Le mercredi 23 janvier 2008.

La guerre des classes fait rage. Si les médias et les soi disant représentants du prolétariat n’en parlent guère, occupés qu’ils sont à préserver leur gamelle et la fumeuse représentation syndicale, le Médef, lui, dévore à belles dents toutes les avancées durement acquises en cent cinquante ans de luttes. Un secteur qui ne chôme pas, c’est le théâtre ! Pas celui des acteurs, metteurs en scène, machinistes et autres intermittents du spectacle, mais bien celui de la poudre aux yeux que notre bienfaiteur suprême nous balance en pleine poire. Les Rolex, Patek-Philips, chaînes en or avec médaillon et autres bimbeloteries s’étalent complaisamment sur la poitrine chétive du cynique matamore bling-bling de l’Élysée. Les robes signées, dont il serait paraît-il indécent de dire le prix, attifent les divas, et autres déesses de la politique-showbizz ; autant de camouflets infligés avec morgue à la face des travailleurs, des émigrés, des èrémistes, des chômeurs en fin de droit — bref des gueux que tout ce joli monde considére avec insolence et mépris comme un troupeau bruyant voire odorant, taillable et corvéable à merci aux fins de financer les cadeaux somptuaires largement distribués aux nantis et aux riscophiles de tous poils.

Les voyages au bout du monde, les séjours en palais des mille et une nuits, les croisières en yacht, les orgueilleuses et affriolantes histoires de fesses plus ou moins mondaines viennent avec délicatesse nous rappeler de conserver notre rang et de ne pas en faire un pataquès si le prix des denrées de première nécessité a pris 30 pour cent au supermarché du coin plus vite qu’il n’en faut à un chef d’entreprise pour délocaliser au Bangladesh.

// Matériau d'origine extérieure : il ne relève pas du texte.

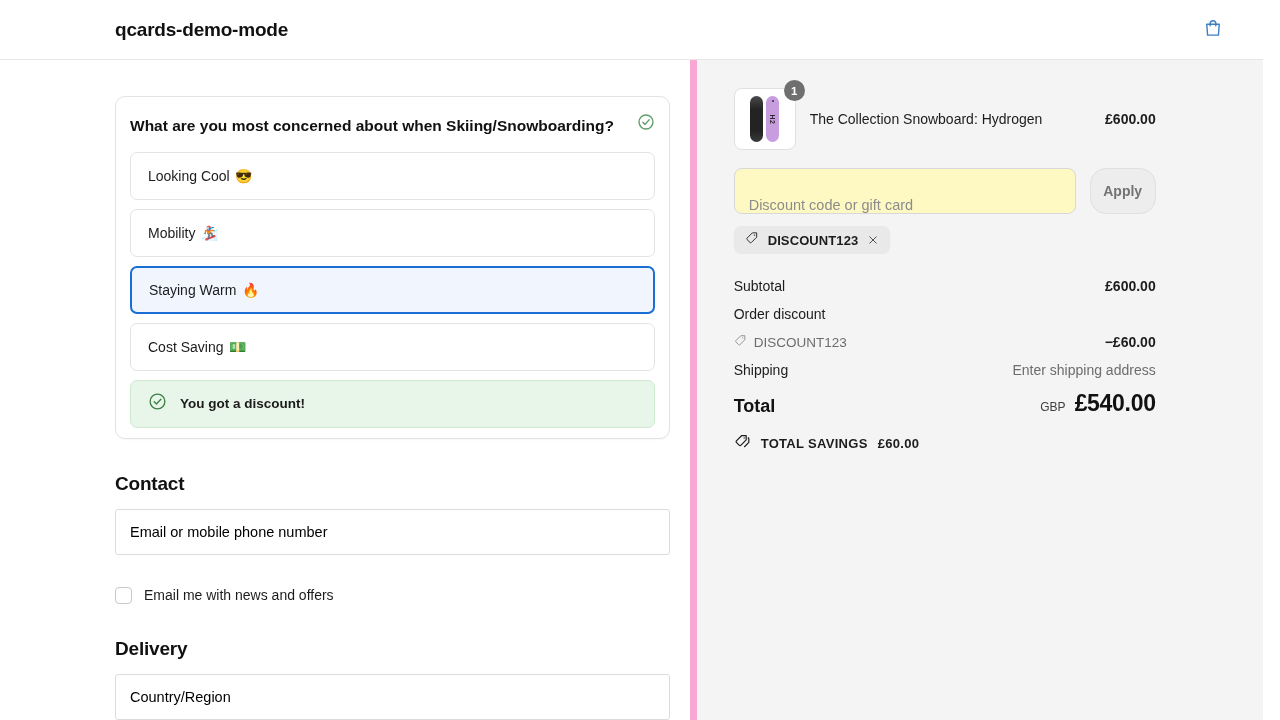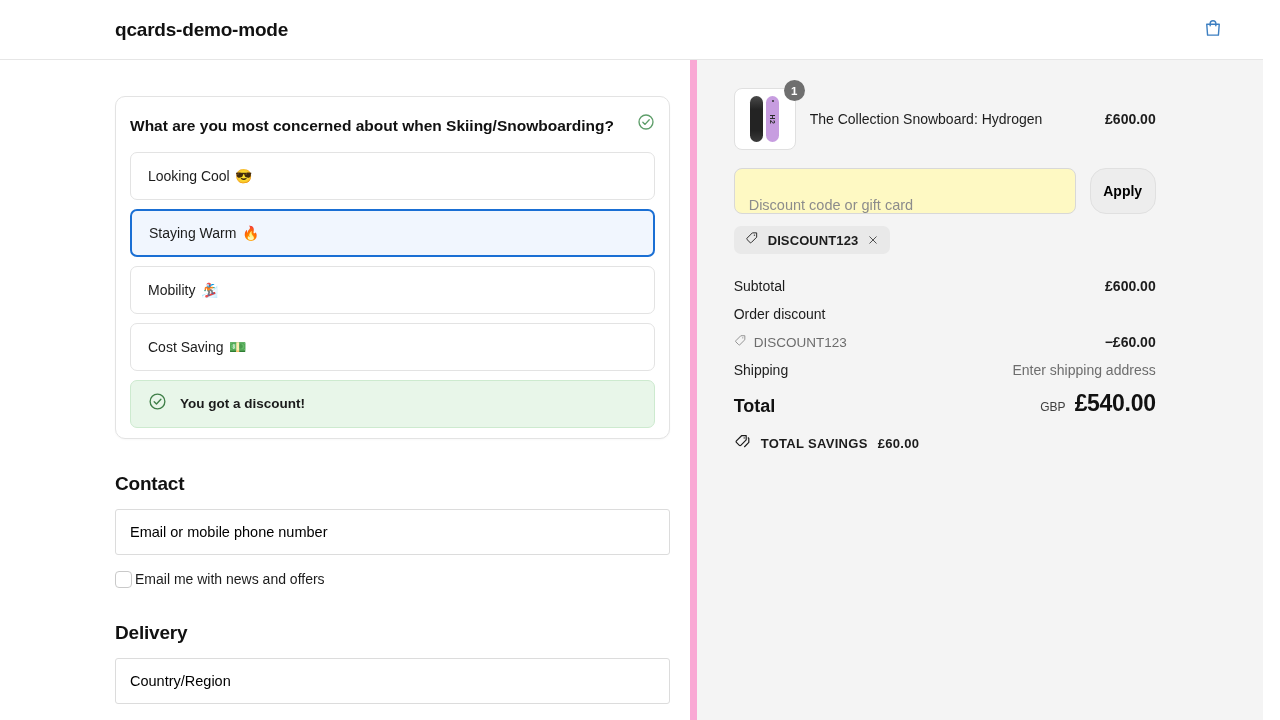"Apply" .apply-btn { color: #000000 -> #737373 }
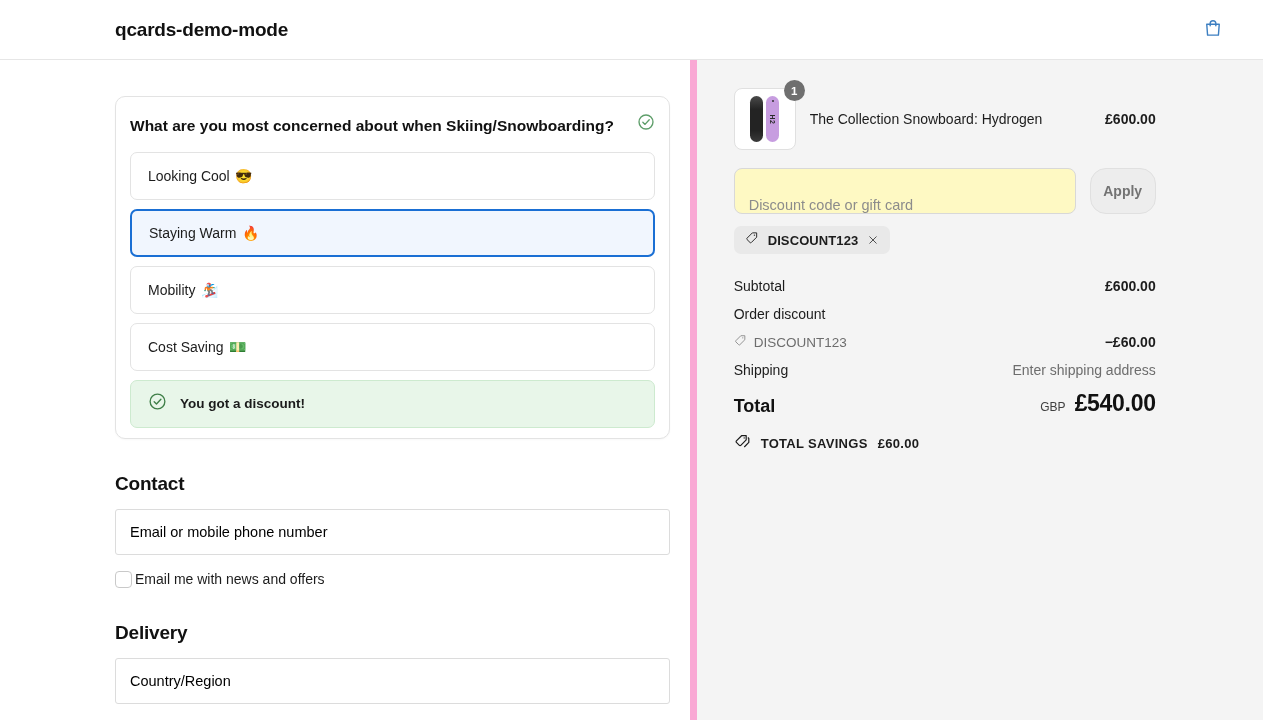"Staying Warm" div.option { order: before "Mobility" -> after "Mobility" }
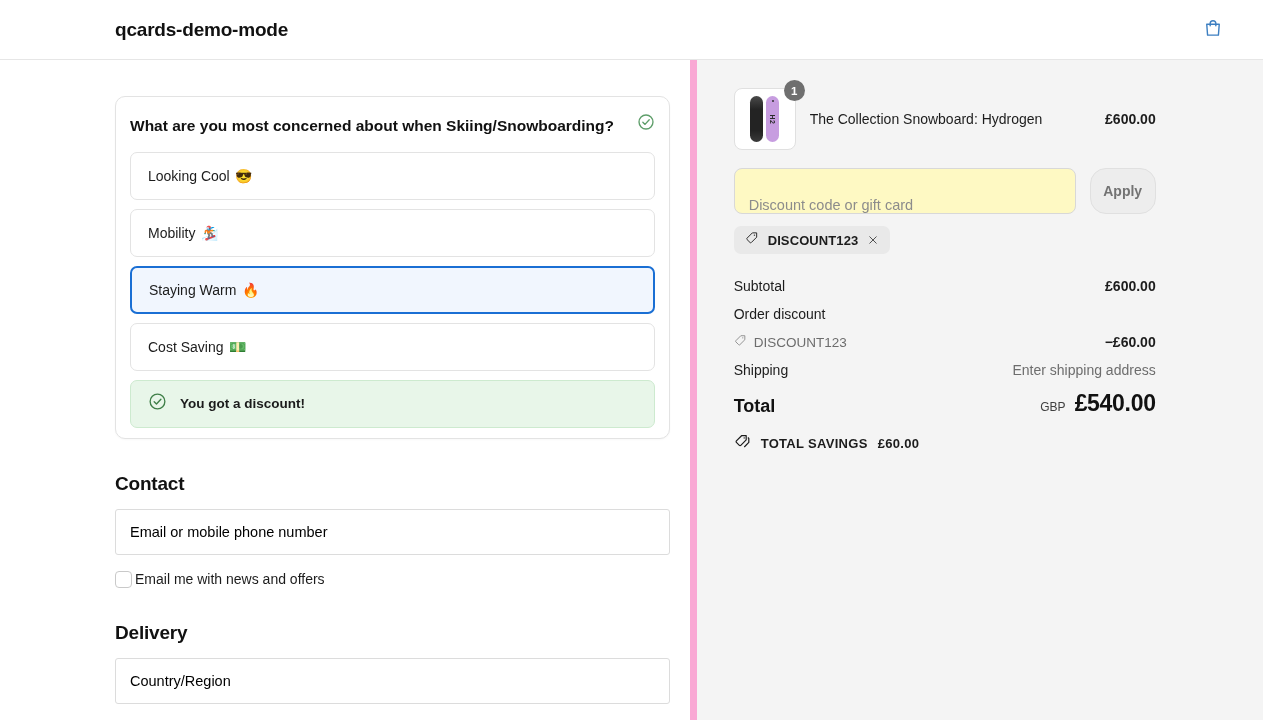"Email me with news and" .checkbox-row { gap: 3px -> 12px; margin-top: 16px -> 32px }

Nos maîtres à (dé)penser, férus de respect envers les cocasses et exotiques superstitions officielles et si prolixes en leçons de morale (pas beau fumer, boire, pas beau se soigner, profiter de sa retraite, pas beau de ne pas acheter des soldes, pas beau de ne pas être à genoux devant Sainte Croissance, etc.), pour tout dire si fiers de leur réussite sociale et de leur entregent, battent tous les records de vulgarité, de prétentiardise et de cynisme élitiste à la face de ceux qui en bavent, qui crèvent d’angoisse et/ou de faim ; de ces otages (vous avez dit otages !) d’un monde mis en coupe réglé par la féroce mondialisation néolibérale du fric et de la violence militaire et flicarde. Ah comme nous aimerions, tel certain poète affamé de la révolution de 1848, discerner dans le silence nocturne des mansardes et des HLM, non pas les bang bang de débiles séries américaines, mais le petit bruit aigre et bien réconfortant des couteaux qu’on affûte !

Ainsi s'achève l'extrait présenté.